Output every line below as it stands, dropping only the images.

+++ Data listing +++

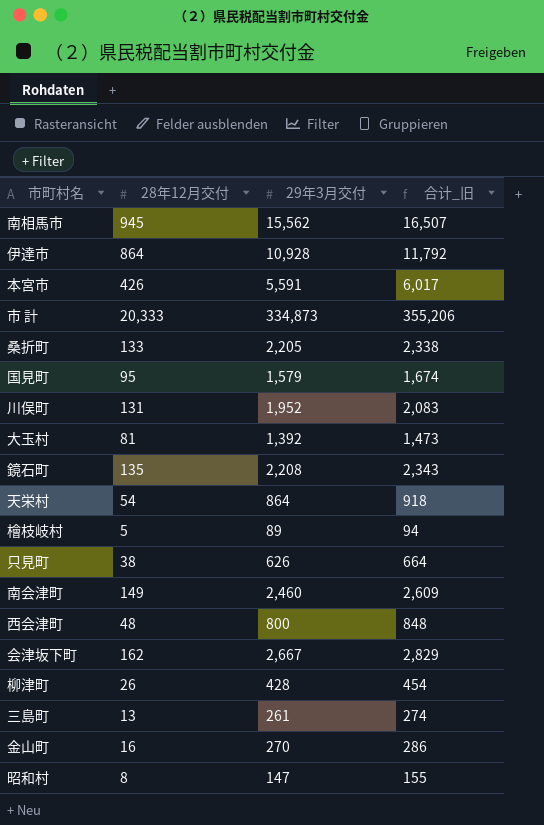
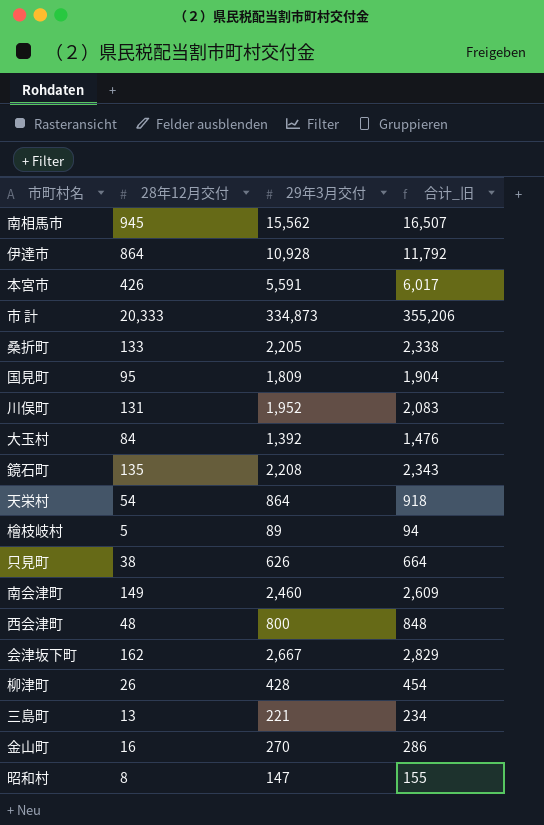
国見町 | 29年3月交付: 1,579 -> 1,809
国見町 | 合计_旧: 1,674 -> 1,904
大玉村 | 28年12月交付: 81 -> 84
大玉村 | 合计_旧: 1,473 -> 1,476
三島町 | 29年3月交付: 261 -> 221
三島町 | 合计_旧: 274 -> 234

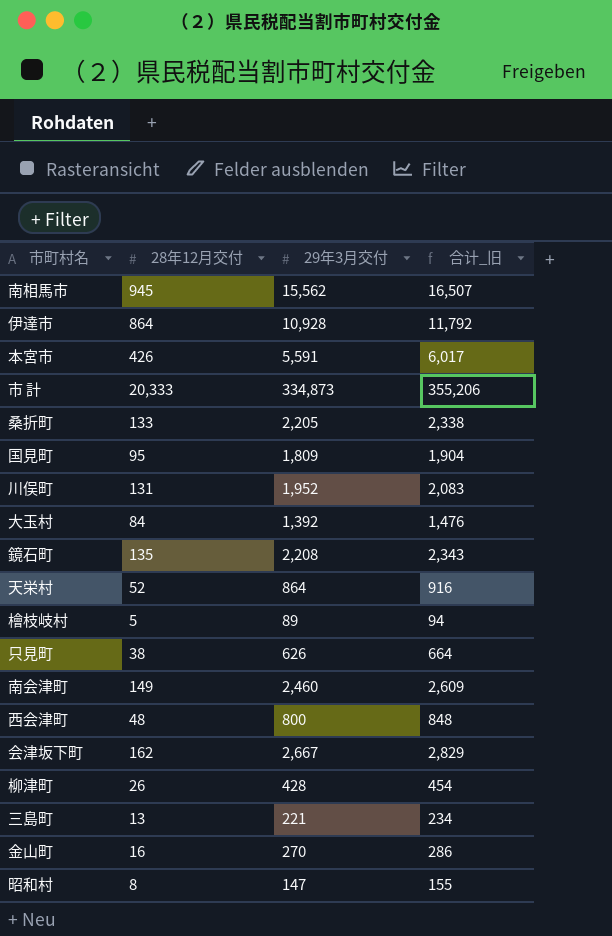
天栄村 | 28年12月交付: 54 -> 52
天栄村 | 合计_旧: 918 -> 916

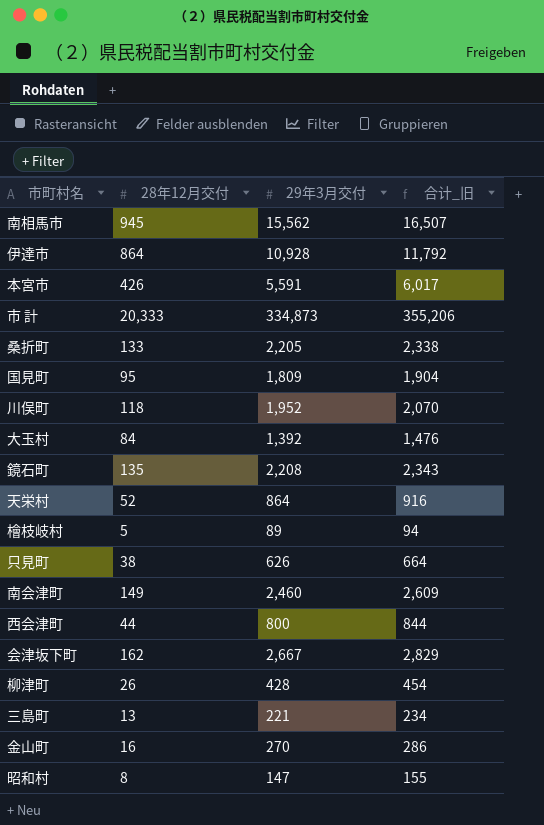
川俣町 | 28年12月交付: 131 -> 118
川俣町 | 合计_旧: 2,083 -> 2,070
西会津町 | 28年12月交付: 48 -> 44
西会津町 | 合计_旧: 848 -> 844

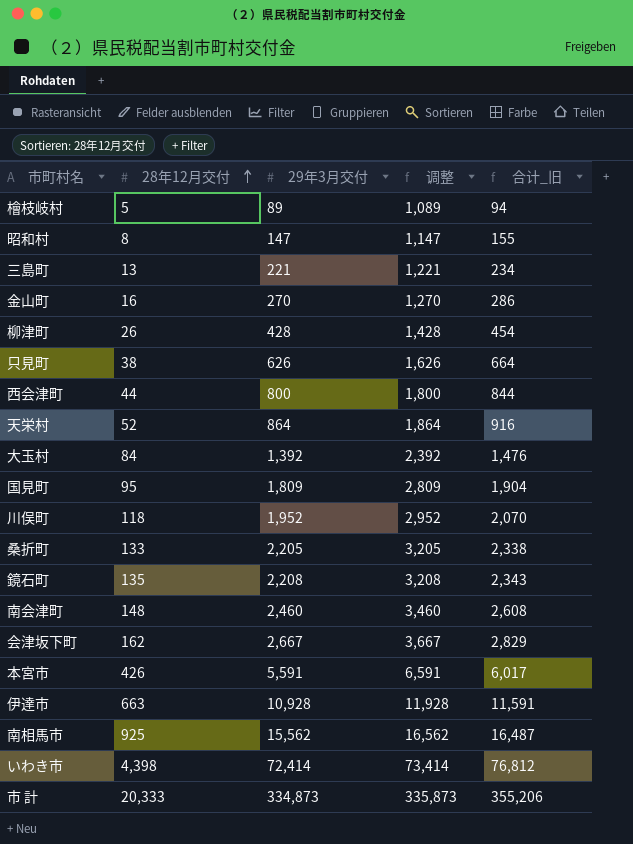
row order: none -> 28年12月交付 ascending
column 调整 | formula: none -> [29年3月交付] + 1000
南会津町 | 28年12月交付: 149 -> 148
南会津町 | 合计_旧: 2,609 -> 2,608
伊達市 | 28年12月交付: 864 -> 663
伊達市 | 合计_旧: 11,792 -> 11,591
南相馬市 | 28年12月交付: 945 -> 925
南相馬市 | 合计_旧: 16,507 -> 16,487
row いわき市: none -> 4,398 | 72,414 | 73,414 | 76,812

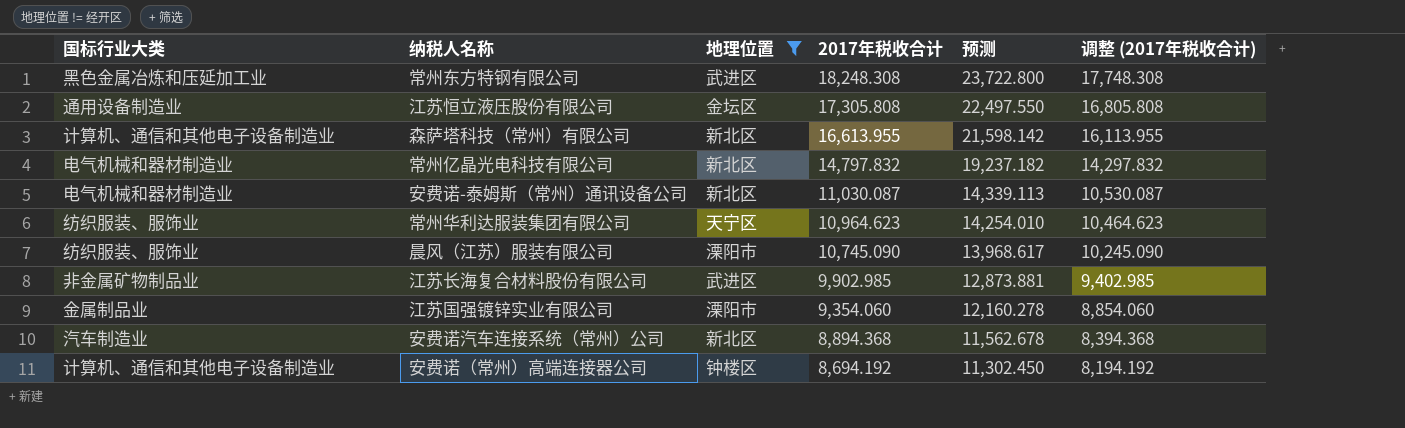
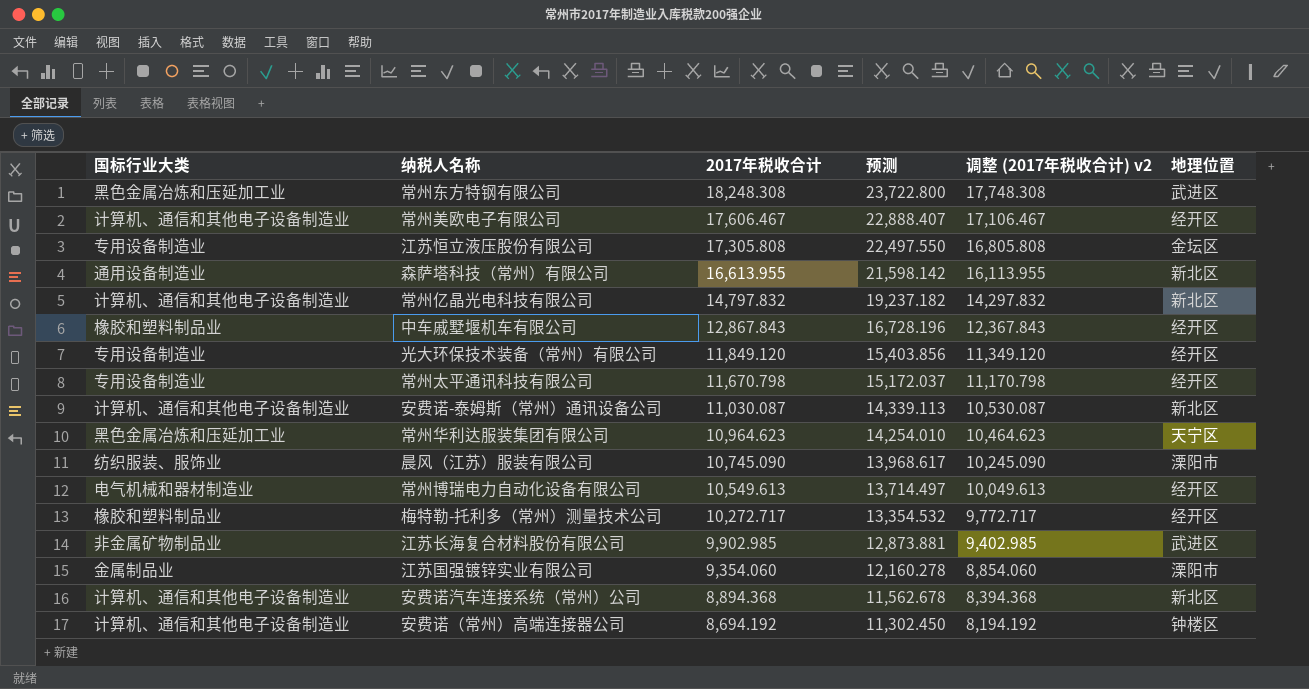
filter: 地理位置 != 经开区 -> none
column name: 调整 (2017年税收合计) -> 调整 (2017年税收合计) v2
column 地理位置 | position: 3 -> 6
江苏恒立液压股份有限公司 | 国标行业大类: 通用设备制造业 -> 专用设备制造业
森萨塔科技（常州）有限公司 | 国标行业大类: 计算机、通信和其他电子设备制造业 -> 通用设备制造业
常州亿晶光电科技有限公司 | 国标行业大类: 电气机械和器材制造业 -> 计算机、通信和其他电子设备制造业
安费诺-泰姆斯（常州）通讯设备公司 | 国标行业大类: 电气机械和器材制造业 -> 计算机、通信和其他电子设备制造业
常州华利达服装集团有限公司 | 国标行业大类: 纺织服装、服饰业 -> 黑色金属冶炼和压延加工业
安费诺汽车连接系统（常州）公司 | 国标行业大类: 汽车制造业 -> 计算机、通信和其他电子设备制造业

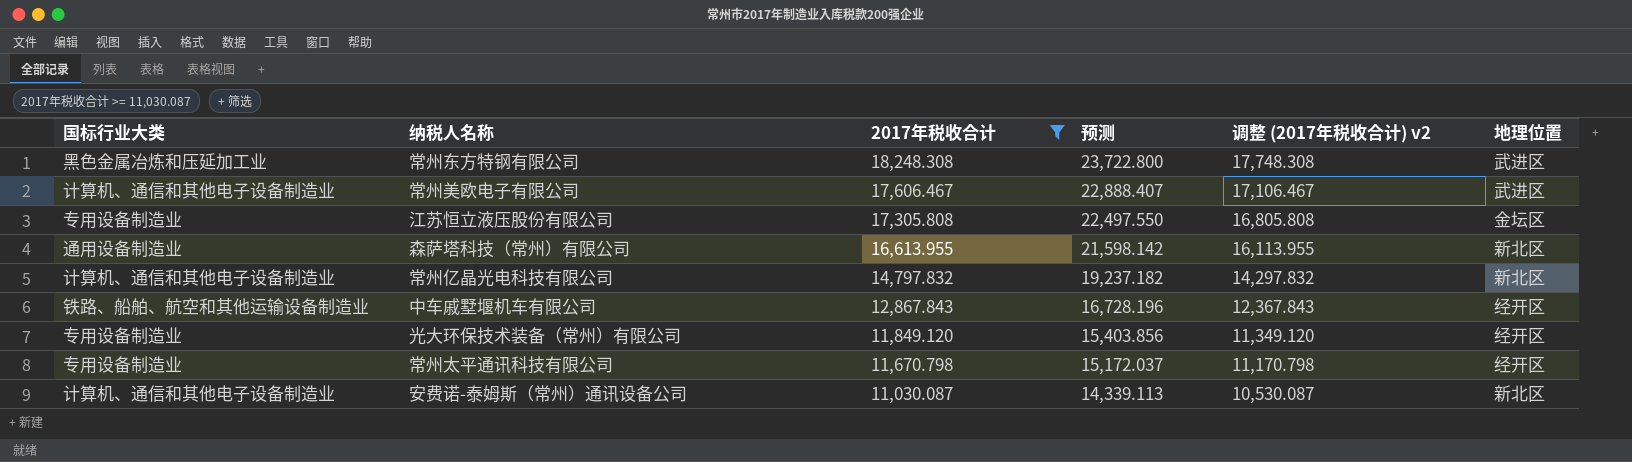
filter: none -> 2017年税收合计 >= 11,030.087
常州美欧电子有限公司 | 地理位置: 经开区 -> 武进区
中车戚墅堰机车有限公司 | 国标行业大类: 橡胶和塑料制品业 -> 铁路、船舶、航空和其他运输设备制造业

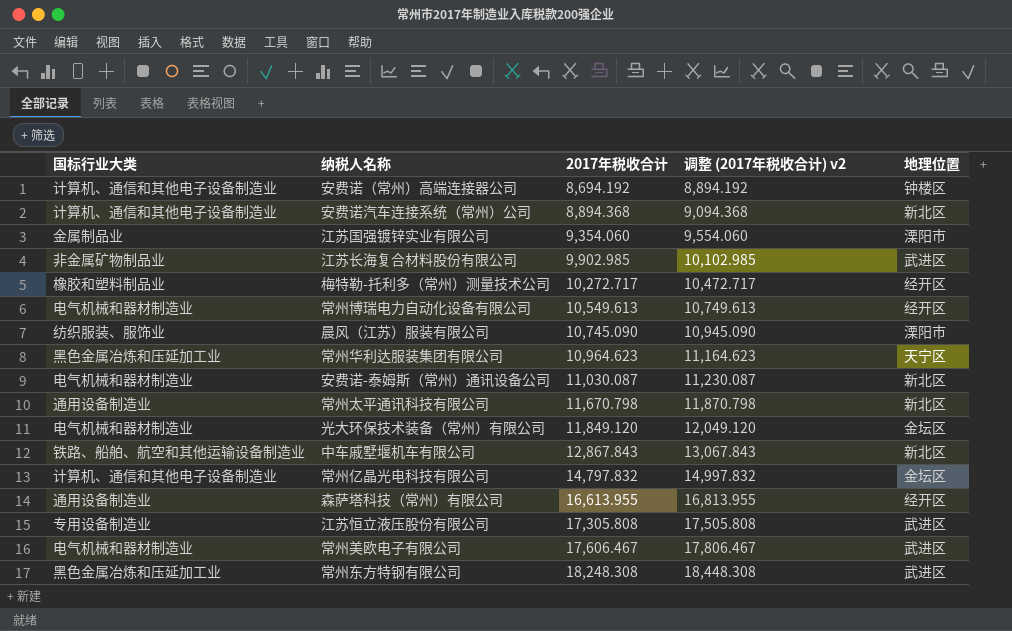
filter: 2017年税收合计 >= 11,030.087 -> none
row order: 2017年税收合计 descending -> 2017年税收合计 ascending
column 预测 | formula: [2017年税收合计] * 1.3 -> none
column 调整 (2017年税收合计) v2 | formula: [2017年税收合计] - 500 -> [2017年税收合计] + 200
安费诺-泰姆斯（常州）通讯设备公司 | 国标行业大类: 计算机、通信和其他电子设备制造业 -> 电气机械和器材制造业
常州太平通讯科技有限公司 | 国标行业大类: 专用设备制造业 -> 通用设备制造业
常州太平通讯科技有限公司 | 地理位置: 经开区 -> 新北区
光大环保技术装备（常州）有限公司 | 国标行业大类: 专用设备制造业 -> 电气机械和器材制造业
光大环保技术装备（常州）有限公司 | 地理位置: 经开区 -> 金坛区
中车戚墅堰机车有限公司 | 地理位置: 经开区 -> 新北区
常州亿晶光电科技有限公司 | 地理位置: 新北区 -> 金坛区
森萨塔科技（常州）有限公司 | 地理位置: 新北区 -> 经开区
江苏恒立液压股份有限公司 | 地理位置: 金坛区 -> 武进区
常州美欧电子有限公司 | 国标行业大类: 计算机、通信和其他电子设备制造业 -> 电气机械和器材制造业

+++

Expected output
国見町 | 29年3月交付: 1,579 -> 1,809
国見町 | 合计_旧: 1,674 -> 1,904
大玉村 | 28年12月交付: 81 -> 84
大玉村 | 合计_旧: 1,473 -> 1,476
三島町 | 29年3月交付: 261 -> 221
三島町 | 合计_旧: 274 -> 234

天栄村 | 28年12月交付: 54 -> 52
天栄村 | 合计_旧: 918 -> 916

川俣町 | 28年12月交付: 131 -> 118
川俣町 | 合计_旧: 2,083 -> 2,070
西会津町 | 28年12月交付: 48 -> 44
西会津町 | 合计_旧: 848 -> 844

row order: none -> 28年12月交付 ascending
column 调整 | formula: none -> [29年3月交付] + 1000
南会津町 | 28年12月交付: 149 -> 148
南会津町 | 合计_旧: 2,609 -> 2,608
伊達市 | 28年12月交付: 864 -> 663
伊達市 | 合计_旧: 11,792 -> 11,591
南相馬市 | 28年12月交付: 945 -> 925
南相馬市 | 合计_旧: 16,507 -> 16,487
row いわき市: none -> 4,398 | 72,414 | 73,414 | 76,812

filter: 地理位置 != 经开区 -> none
column name: 调整 (2017年税收合计) -> 调整 (2017年税收合计) v2
column 地理位置 | position: 3 -> 6
江苏恒立液压股份有限公司 | 国标行业大类: 通用设备制造业 -> 专用设备制造业
森萨塔科技（常州）有限公司 | 国标行业大类: 计算机、通信和其他电子设备制造业 -> 通用设备制造业
常州亿晶光电科技有限公司 | 国标行业大类: 电气机械和器材制造业 -> 计算机、通信和其他电子设备制造业
安费诺-泰姆斯（常州）通讯设备公司 | 国标行业大类: 电气机械和器材制造业 -> 计算机、通信和其他电子设备制造业
常州华利达服装集团有限公司 | 国标行业大类: 纺织服装、服饰业 -> 黑色金属冶炼和压延加工业
安费诺汽车连接系统（常州）公司 | 国标行业大类: 汽车制造业 -> 计算机、通信和其他电子设备制造业

filter: none -> 2017年税收合计 >= 11,030.087
常州美欧电子有限公司 | 地理位置: 经开区 -> 武进区
中车戚墅堰机车有限公司 | 国标行业大类: 橡胶和塑料制品业 -> 铁路、船舶、航空和其他运输设备制造业

filter: 2017年税收合计 >= 11,030.087 -> none
row order: 2017年税收合计 descending -> 2017年税收合计 ascending
column 预测 | formula: [2017年税收合计] * 1.3 -> none
column 调整 (2017年税收合计) v2 | formula: [2017年税收合计] - 500 -> [2017年税收合计] + 200
安费诺-泰姆斯（常州）通讯设备公司 | 国标行业大类: 计算机、通信和其他电子设备制造业 -> 电气机械和器材制造业
常州太平通讯科技有限公司 | 国标行业大类: 专用设备制造业 -> 通用设备制造业
常州太平通讯科技有限公司 | 地理位置: 经开区 -> 新北区
光大环保技术装备（常州）有限公司 | 国标行业大类: 专用设备制造业 -> 电气机械和器材制造业
光大环保技术装备（常州）有限公司 | 地理位置: 经开区 -> 金坛区
中车戚墅堰机车有限公司 | 地理位置: 经开区 -> 新北区
常州亿晶光电科技有限公司 | 地理位置: 新北区 -> 金坛区
森萨塔科技（常州）有限公司 | 地理位置: 新北区 -> 经开区
江苏恒立液压股份有限公司 | 地理位置: 金坛区 -> 武进区
常州美欧电子有限公司 | 国标行业大类: 计算机、通信和其他电子设备制造业 -> 电气机械和器材制造业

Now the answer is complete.